### EXERCISE DETAILS
The reader should set down exactly the lines from the one containing "Beige Crêpe - Avondjurk" through the last line of the material, omitting every picture.

+---+

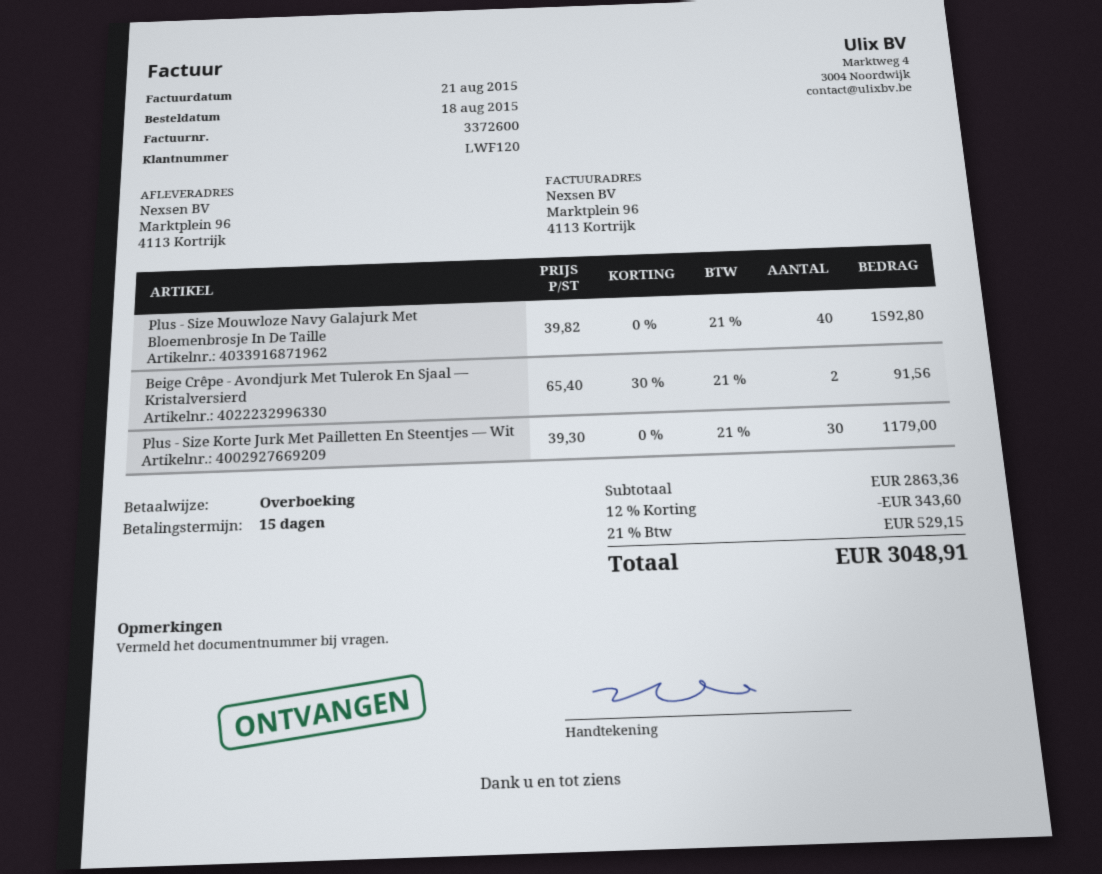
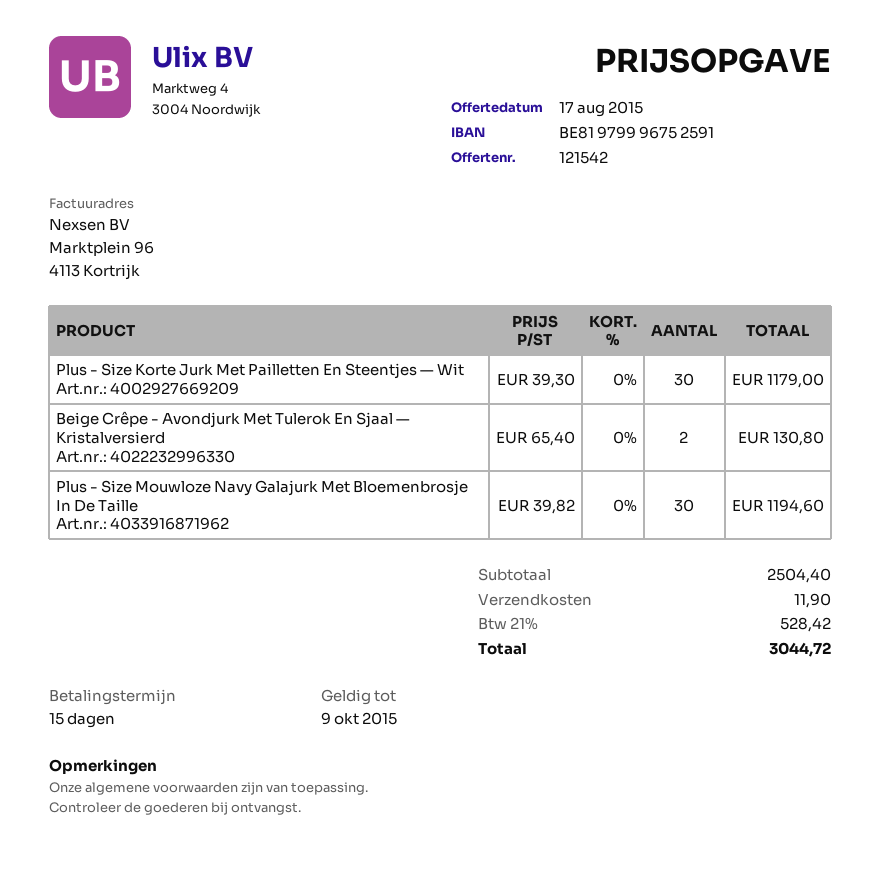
Plus - Size Mouwloze Navy Galajurk Met Bloemenbrosje In De Taille: 40 x 39.82 = 1592.80 -> 30 x 39.82 = 1194.60
Beige Crêpe - Avondjurk Met Tulerok En Sjaal — Kristalversierd: 2 x 65.40 - 30% = 91.56 -> 2 x 65.40 = 130.80
subtotal: 2863.36 -> 2504.40
discount: 12% = 343.60 -> none
shipping: none -> 11.90
tax: 21% = 529.15 -> 21% = 528.42
total: 3048.91 -> 3044.72

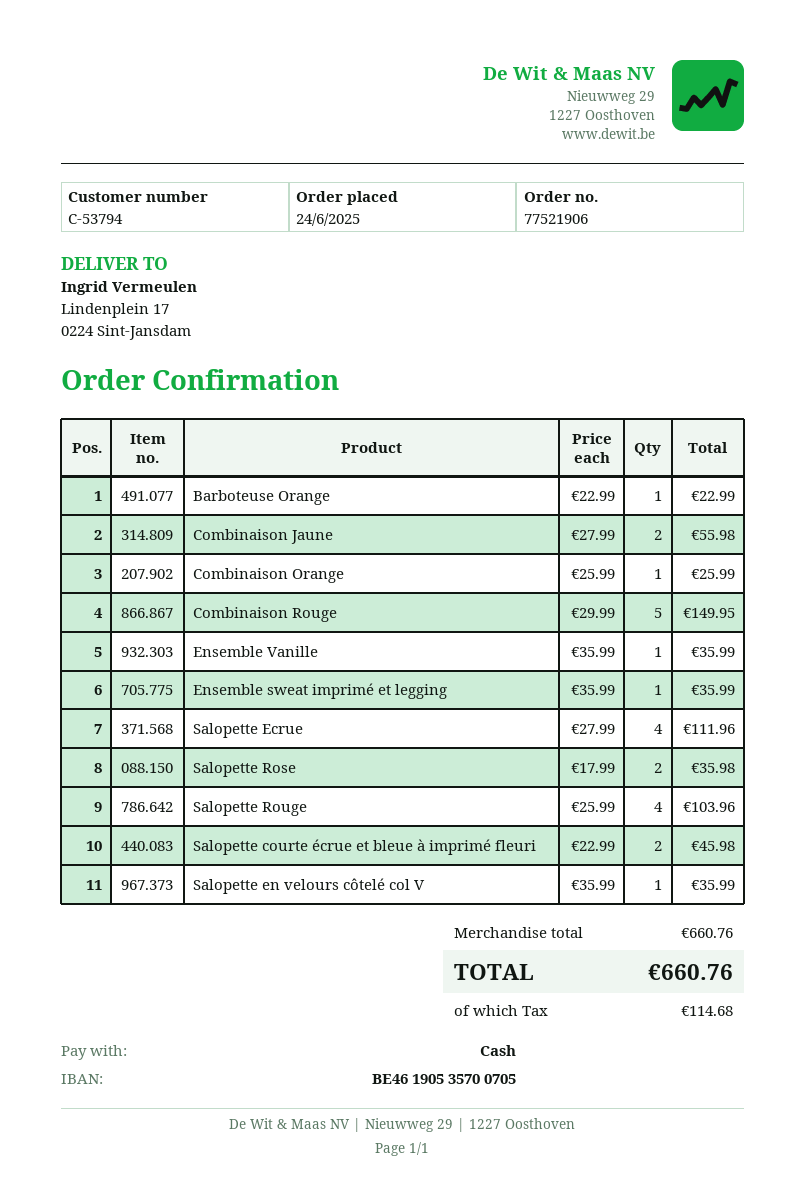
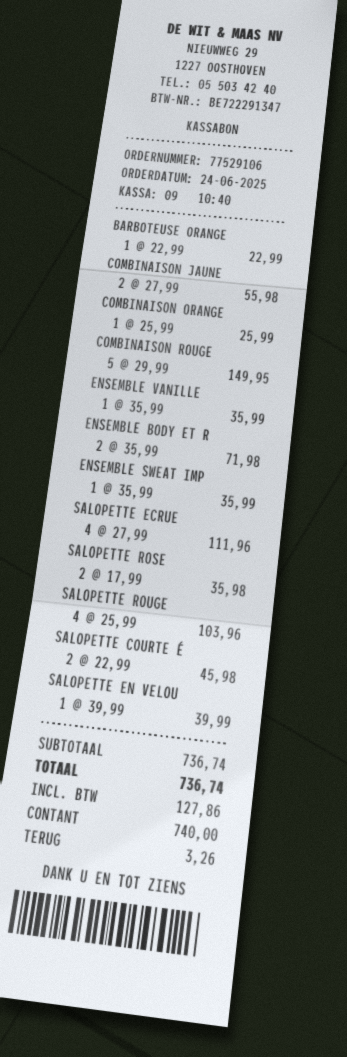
order number: 77521906 -> 77529106
Salopette en velours côtelé col V: 1 x 35.99 = 35.99 -> 1 x 39.99 = 39.99
ENSEMBLE BODY ET R: none -> 2 x 35.99 = 71.98
subtotal: 660.76 -> 736.74
tax: 114.68 -> 127.86
total: 660.76 -> 736.74

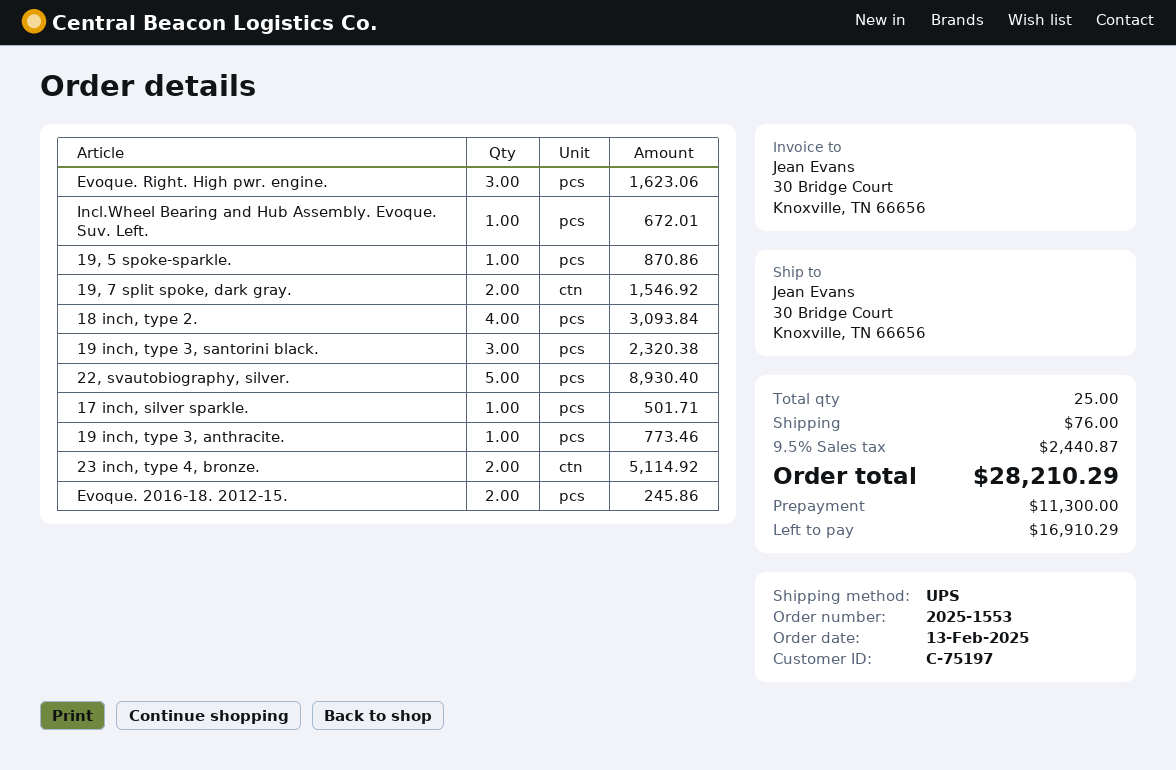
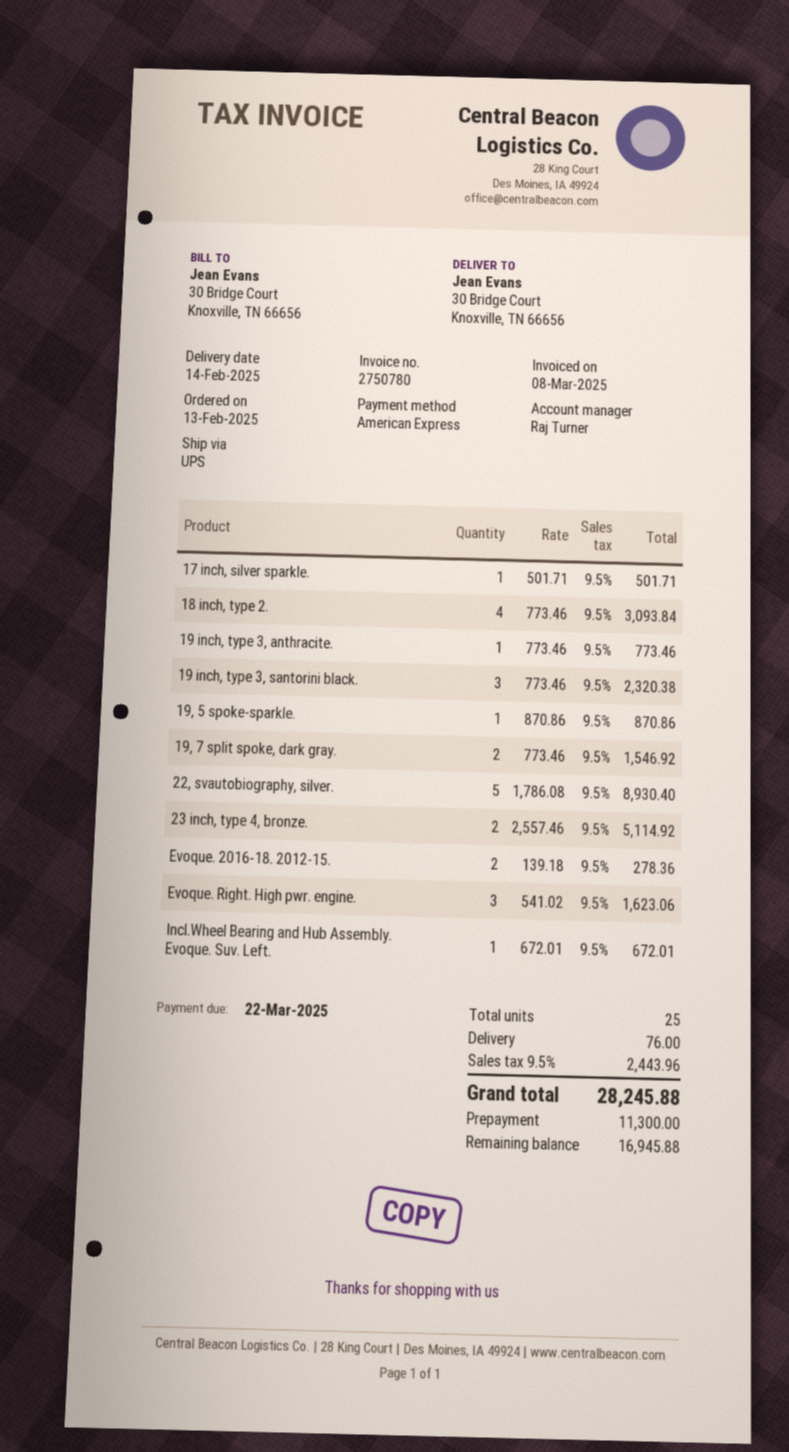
Evoque. 2016-18. 2012-15.: 2 for 245.86 -> 2 for 278.36
tax: 9.5% = 2440.87 -> 9.5% = 2443.96
total: 28210.29 -> 28245.88
balance: 16910.29 -> 16945.88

+---+

### ANSWER TO THE EXERCISE
Beige Crêpe - Avondjurk Met Tulerok En Sjaal — Kristalversierd: 2 x 65.40 - 30% = 91.56 -> 2 x 65.40 = 130.80
subtotal: 2863.36 -> 2504.40
discount: 12% = 343.60 -> none
shipping: none -> 11.90
tax: 21% = 529.15 -> 21% = 528.42
total: 3048.91 -> 3044.72

order number: 77521906 -> 77529106
Salopette en velours côtelé col V: 1 x 35.99 = 35.99 -> 1 x 39.99 = 39.99
ENSEMBLE BODY ET R: none -> 2 x 35.99 = 71.98
subtotal: 660.76 -> 736.74
tax: 114.68 -> 127.86
total: 660.76 -> 736.74

Evoque. 2016-18. 2012-15.: 2 for 245.86 -> 2 for 278.36
tax: 9.5% = 2440.87 -> 9.5% = 2443.96
total: 28210.29 -> 28245.88
balance: 16910.29 -> 16945.88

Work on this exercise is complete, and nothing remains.